Signed to Island by senior urban A&R manager Adele White, the masked rapper is from Brent, North London, and hit No.5 with new mixtape Huncholini The 1st last week. It sold 12,773 copies, 1,502 of which were on CD.
Several of the project’s 13 tracks have more than a million Spotify streams, Thumb (feat. Nafe Smallz) has the highest tally at 7,946,629. M Huncho’s most successful track according to the Official Charts Company is Tranquility, which has 109,978 sales.
M Huncho’s attention to detail, ambition and artistic style, they say, set him apart. Here, in an extract from our interview, Oduro Ayim sheds some more light on how the team operates.
What’s the story behind the mask?
“In a generation where young people are fixated on materialistic and outward-looking things, Huncho has consciously said that he wants his music to do the talking, as opposed to what he looks like or the lifestyle he leads. For him, the mask has a deeper symbolic meaning. He’s not on Instagram live trying to show off, he wants his music to do the talking as opposed to his social media, extravagant lifestyle or whatever. We’re dealing with a unique artist who, beyond his sound, has a different outlook on how he wants to presented.”
Can you expand on that?
“In the early stages of his career, he was automatically put in the bracket of a drill artist or a drill rapper. He’s been very adamant that he’s an artist with a unique sound and appreciates music from lots of different backgrounds. Many people ordain him as trapwave, that’s the closest box to him. But he’s always trying to evolve his sound.”
He doesn’t do anything just for the sake of it, and we’re seeing growth as a result of that
Kwabz Oduro Ayim
What’s he like to work with?
“His mindset encourages everyone around him to be more innovative and creative. There was a whole concept behind Utopia and the first breakthrough project, the 48 hours EP, when he created a tape within 48 hours. There’s always a creative concept. He doesn’t do anything just for the sake of it, and we’re seeing growth as a result of that. We’ve been committed to a growth story, we’re not too fixated on his chart position or how many views he gets on one particular video, we’re more interested in how he’s growing as an artist from one project to the next."

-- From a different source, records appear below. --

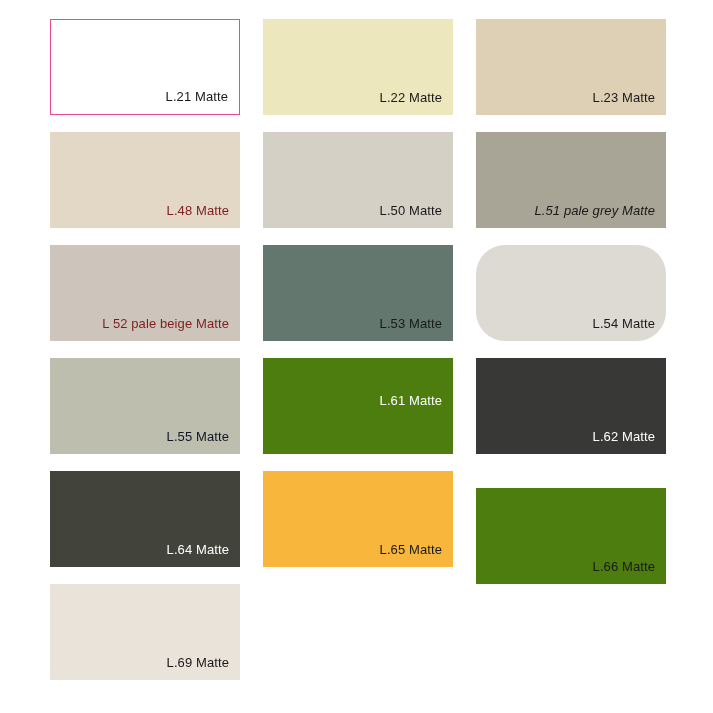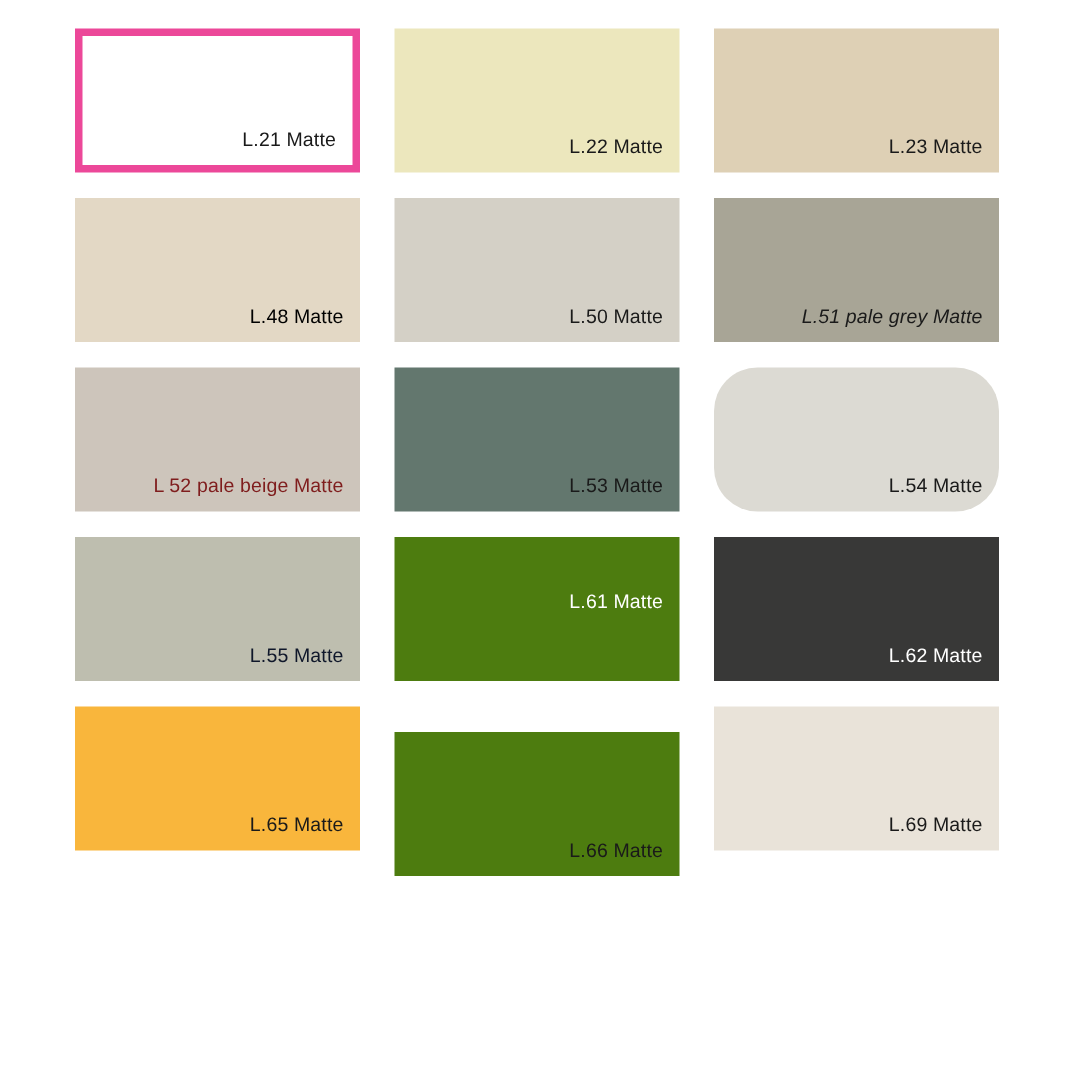"L.21 Matte" .swatch.bordered { border: 5px solid #ec4899 -> 1px solid #ec4899 }
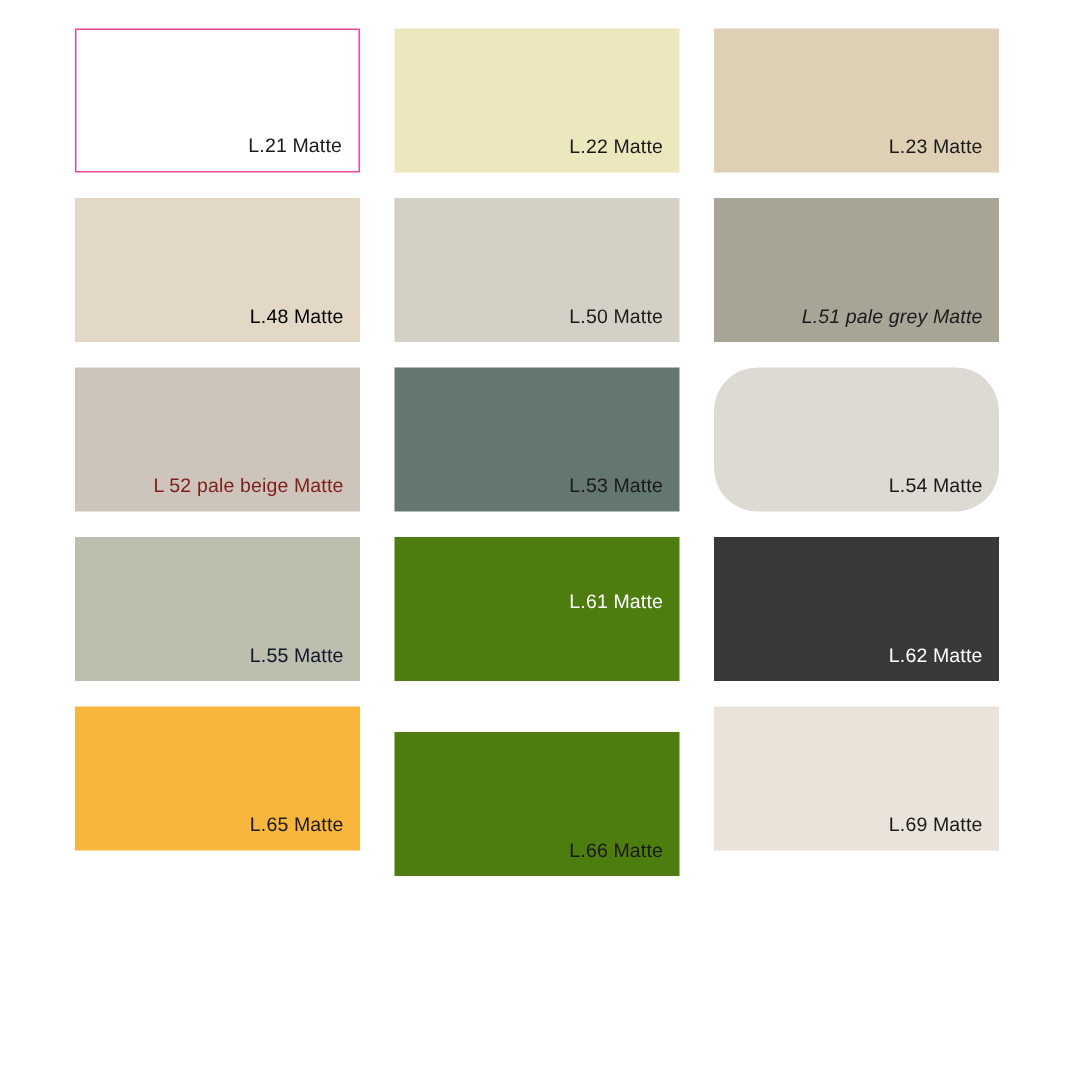"L.48 Matte" span.swatch-label { color: #000000 -> #7f1d1d }
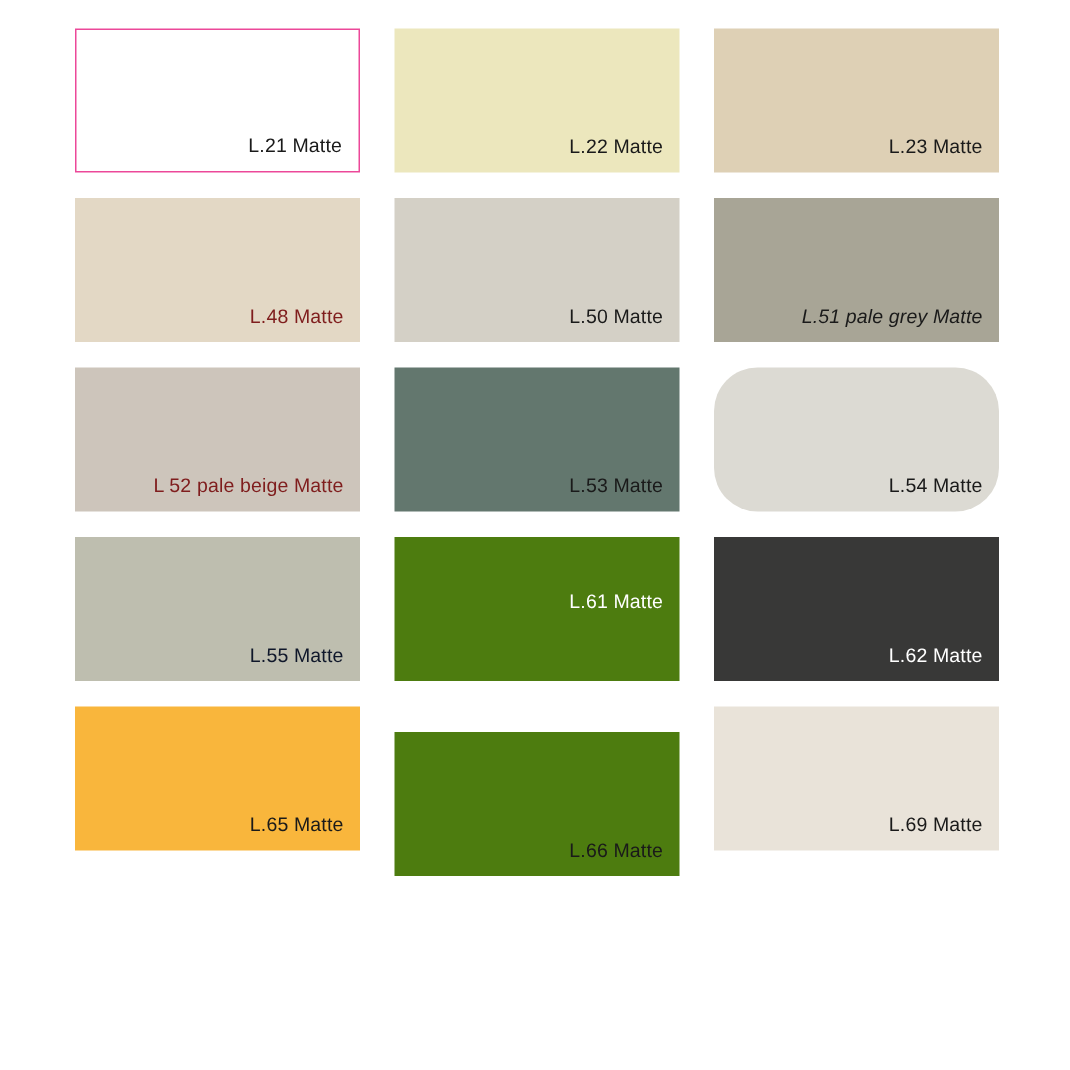"L.64 Matte" div.swatch { html: none -> <div> <span>L.64 Matte</span> </div> }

How do you judge success then?
“It’s not about the fact that the new tape finished at No.5, it’s the fact that he’s upping his sales figures each time. The success story is that level of growth. When we started managing him he performed at a 300 capacity venue, then he moved to 800. Printworks was 4,000, this time, he sold out O2 Academy Brixton in one day. That’s how I measure success.”